I don’t go to clubs much any more, can’t dance because of arthritis these days. But this day at least I could enjoy myriad nipple rings glinting in the sunlight.
I think the change I did seem to note was that a lot of people seemed distinctly less intoxicated on booze or recreational substances this time around, than perhaps in the past. GPP Day was simply not necessarily an excuse to get complete wasted. Good news, that clear-headed look on young faces. Bottled waters everywhere.
The push focuses on equal marriage right now, mainly because (A) we’ve made great progress in a relatively short time of about forty years or so; plus (B) deny equal marriage is where the nay-sayers decide to make stand for the moment in their ongoing campaign to legally designate queer folks as innately inferior citizens who by fiat are judge to contribute nothing positive, anytime, anywhere.
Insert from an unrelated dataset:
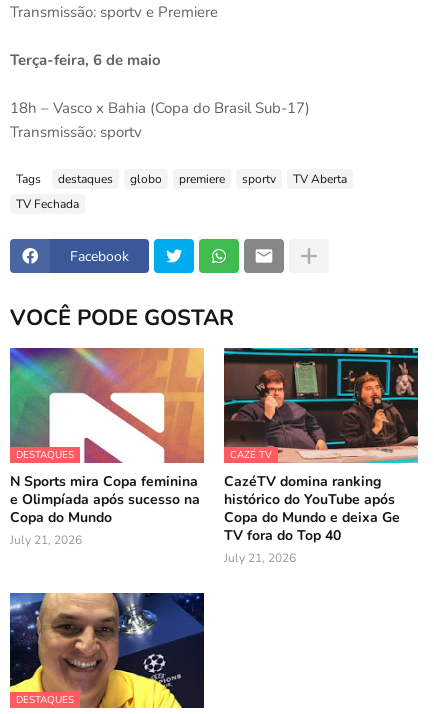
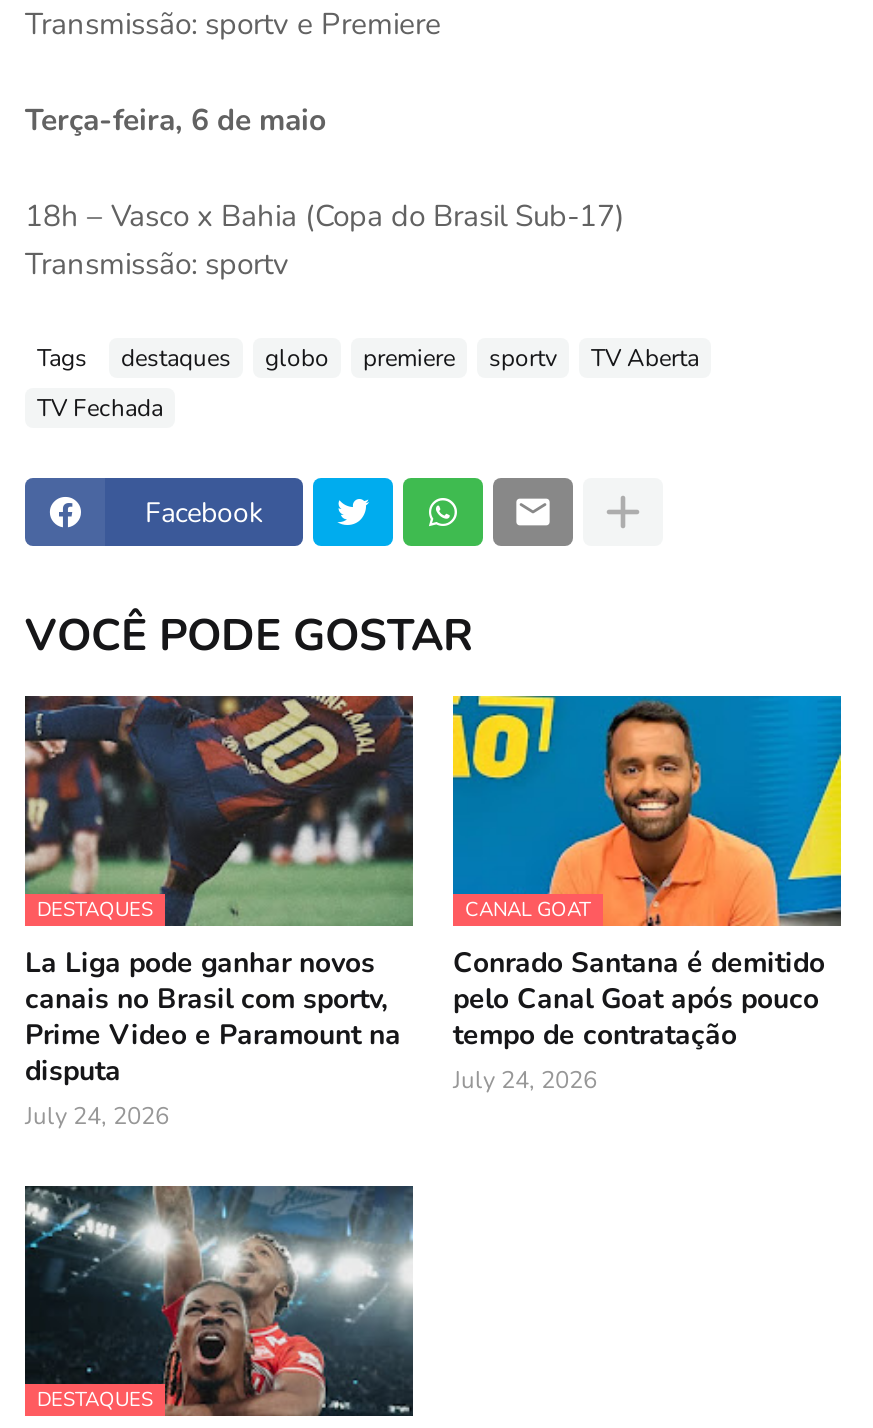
[9,347,205,548] [image] | N Sports mira Copa feminina | e Olimpíada após sucesso na | Copa do Mundo | July 21, 2026 -> [23,694,415,1132] [image] | La Liga pode ganhar novos | canais no Brasil com sportv, | Prime Video e Paramount na | disputa | July 24, 2026
[223,347,419,464] [image] | CAZÉ TV -> [451,694,843,928] [image] | CANAL GOAT
[224,472,400,566] CazéTV domina ranking | histórico do YouTube após | Copa do Mundo e deixa Ge | TV fora do Top 40 | July 21, 2026 -> [453,944,825,1096] Conrado Santana é demitido | pelo Canal Goat após pouco | tempo de contratação | July 24, 2026
[9,592,205,709] [image] -> [23,1184,415,1418] [image]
On the federal USA levels, ENDA is still waiting to be passed, and ditto for addressing DADT, DOMA, and other barriers.
Plenty of fantasy and imagination left in the LGBTQ communities. Attorneys are rising in the Ninth Circuit and elswhere to ask the justices to engage in an important fantastical exercise involving unimagined frames of equality, all but unbelievable just a few short years ago. And Lt Choi is standing trial in New York for telling truth to power as a West Point graduate with language and engineering skills. That may involve less confetti or glitter or cosmetics than taking on Market Street in very high heels; but it is perhaps still a bright sign of great fabulousness, anyways.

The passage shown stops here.